Pria itu menunduk untuk menatapku dengan tatapan tajam. “Ck, kenapa kau berkeliaran dengan alat-alat itu dan dengan wajah tercoreng cat?”
“Ha? Sebelah mana?”
Aku menurunkan barang-barang tentenganku di lantai guna mengusap-usap wajahku. Dan Alejandro menggeleng sambil ber-cak lagi. Dia benar-benar kelihatan sebal. Selanjutnya menarik daguku lalu menepis tanganku sambil menggerutu, “Kenapa kau selalu serampangan seperti ini? Coba lihat itu! Coretan catnya bertambah lebar. Singkirkan tanganmu dari sana dan bersihkan saja wajahmu di toilet.”
Oh, Tuhan .... Bisakah jantungku berdetak normal dengan perlakuan spontan Alejandro?
Aku melihat tanganku. Cat dari pipiku jelas berpindah ke telapakku. “Baiklah .... Em, apa kau sudah mau pergi? Apa kita bisa mengobrol setelah aku membersihkan cat di wajahku?” tanyaku tidak yakin.
Syukurlah dia menjawab, “Ya, aku akan menunggumu di kursi itu.”
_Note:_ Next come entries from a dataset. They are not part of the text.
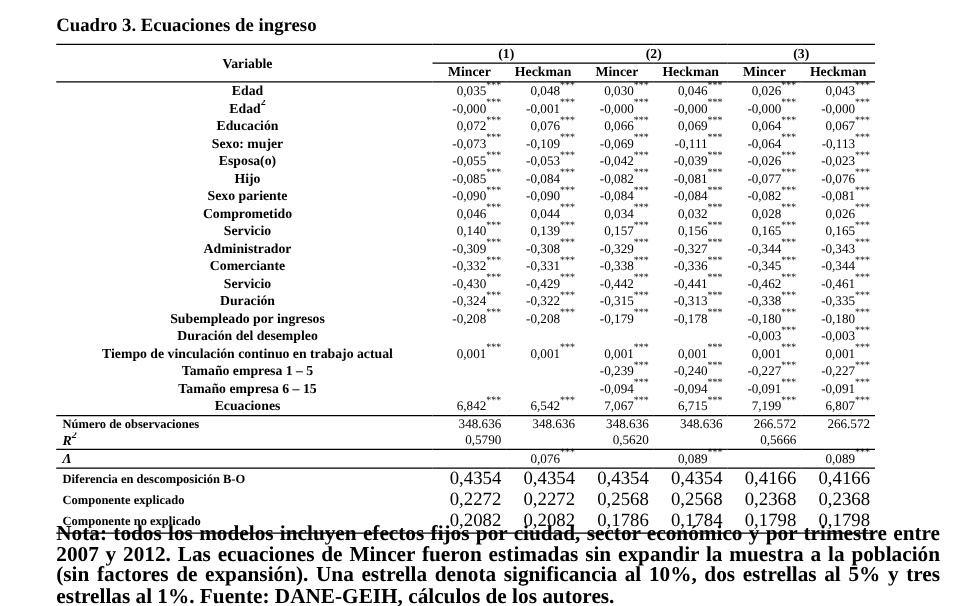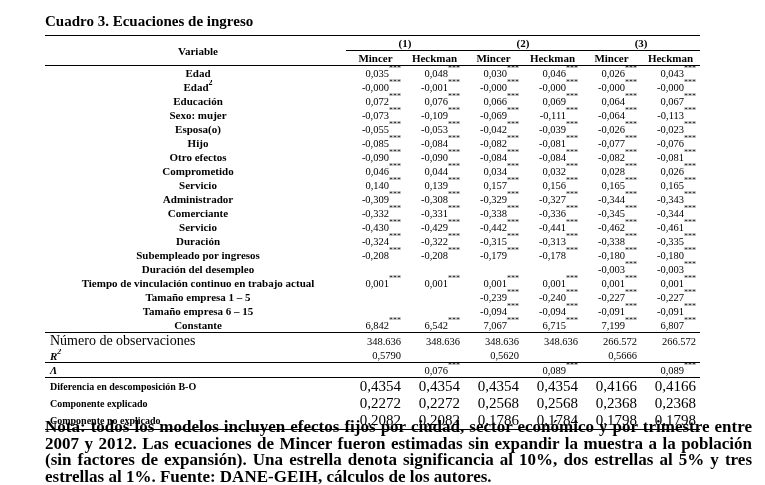--- a/index.html
+++ b/index.html
@@ -21,21 +21,21 @@
   thead th{font-size:11px;font-weight:bold;height:14px;vertical-align:middle;}
   .var-head{text-align:center;padding-left:5px;border-bottom:1.3px solid #000;}
   .grp{text-align:center;border-bottom:1px solid #000;}
   .model{text-align:center;border-bottom:1.3px solid #000;margin-top:24px;}
   tbody td{height:14px;font-size:10.5px;font-weight:normal;vertical-align:middle;}
   .lbl{font-size:11px;text-align:left;padding-left:5px;white-space:nowrap;overflow:hidden;}
   .val{text-align:right;padding-right:4px;white-space:nowrap;}
   sup{font-size:8px;position:relative;top:-1px;line-height:0;}
   .s-coef .lbl{font-weight:bold;text-align:center;}
   .s-stat td{height:13px;}
-  .s-stat .lbl{font-weight:normal;font-size:14px;}
+  .s-stat .lbl{font-weight:bold;font-size:10px;}
   .s-r2 td{height:13px;}
   .s-r2 .lbl{font-weight:bold;font-style:italic;}
   .s-lambda td{height:14px;}
   .s-lambda .lbl{font-weight:bold;font-style:italic;}
   .s-decomp td{height:13px;margin-left:20px;}
   .s-decomp .lbl{font-weight:bold;font-size:10px;}
   .s-decomp .val{font-size:15px;}
   tr.rule-below td{border-bottom:1.3px solid #000;}
   .note{
     position:absolute;left:45px;top:419px;width:707px;
@@ -122,21 +122,21 @@
       <tr class="s-coef">
         <td class="lbl">Hijo</td>
         <td class="val">-0,085<sup>***</sup></td>
         <td class="val">-0,084<sup>***</sup></td>
         <td class="val">-0,082<sup>***</sup></td>
         <td class="val">-0,081<sup>***</sup></td>
         <td class="val">-0,077<sup>***</sup></td>
         <td class="val">-0,076<sup>***</sup></td>
       </tr>
       <tr class="s-coef">
-        <td class="lbl">Otro efectos</td>
+        <td class="lbl">Sexo pariente</td>
         <td class="val">-0,090<sup>***</sup></td>
         <td class="val">-0,090<sup>***</sup></td>
         <td class="val">-0,084<sup>***</sup></td>
         <td class="val">-0,084<sup>***</sup></td>
         <td class="val">-0,082<sup>***</sup></td>
         <td class="val">-0,081<sup>***</sup></td>
       </tr>
       <tr class="s-coef">
         <td class="lbl">Comprometido</td>
         <td class="val">0,046<sup>***</sup></td>
@@ -230,21 +230,21 @@
       <tr class="s-coef">
         <td class="lbl">Tamaño empresa 6 – 15</td>
         <td class="val"></td>
         <td class="val"></td>
         <td class="val">-0,094<sup>***</sup></td>
         <td class="val">-0,094<sup>***</sup></td>
         <td class="val">-0,091<sup>***</sup></td>
         <td class="val">-0,091<sup>***</sup></td>
       </tr>
       <tr class="s-coef rule-below">
-        <td class="lbl">Constante</td>
+        <td class="lbl">Ecuaciones</td>
         <td class="val">6,842<sup>***</sup></td>
         <td class="val">6,542<sup>***</sup></td>
         <td class="val">7,067<sup>***</sup></td>
         <td class="val">6,715<sup>***</sup></td>
         <td class="val">7,199<sup>***</sup></td>
         <td class="val">6,807<sup>***</sup></td>
       </tr>
       <tr class="s-stat">
         <td class="lbl">Número de observaciones</td>
         <td class="val">348.636</td>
Alejandro menunjuk sederet kursi berlengan yang kosong depan ruang tunggu apotek tak jauh dari kami. Aku pun pamit. Sebelum pergi ke toilet, peralatan yang kutenteng kubawa ke tempat seharusnya. Dan dalam beberapa waktu singkat, aku sudah berhasil membersihkan coretan cat hijau di pipi dan telapak tanganku lantaran buru-buru ke Alejandro. Takut dia tiba-tiba pergi dan membiarkanku dengan rasa khawatir.
Di lain sisi, aku berpikir; haruskah aku melakukan ini? Kenapa aku tidak bisa bersikap biasa aja dan membiarkan kesehatan Alejandro bukan menjadi bagian dari urusanku? Demi Neptunus! Pria itu playboy. Mungkin sudah ada wanita yang menggantikanku yang lebih berhak mengkhawatirkannya. Mungkin juga keluarganya jauh lebih berhak mengurusi pria itu.
Keluar dari toilet dan berkelok ke selasar rumah sakit, aku memperlambat jalanku menuju Alejandro sambil mengamatinya. Pria itu duduk di salah satu kursi yang kosong sambil menatap lurus ke depan dengan tangan terlipat di dada. Beberapa orang—terutama wanita—memperhatikannya sambil bisik-bisik. Seperti biasa, Alejandro selalu mengundang banyak perhatian kaum Hawa.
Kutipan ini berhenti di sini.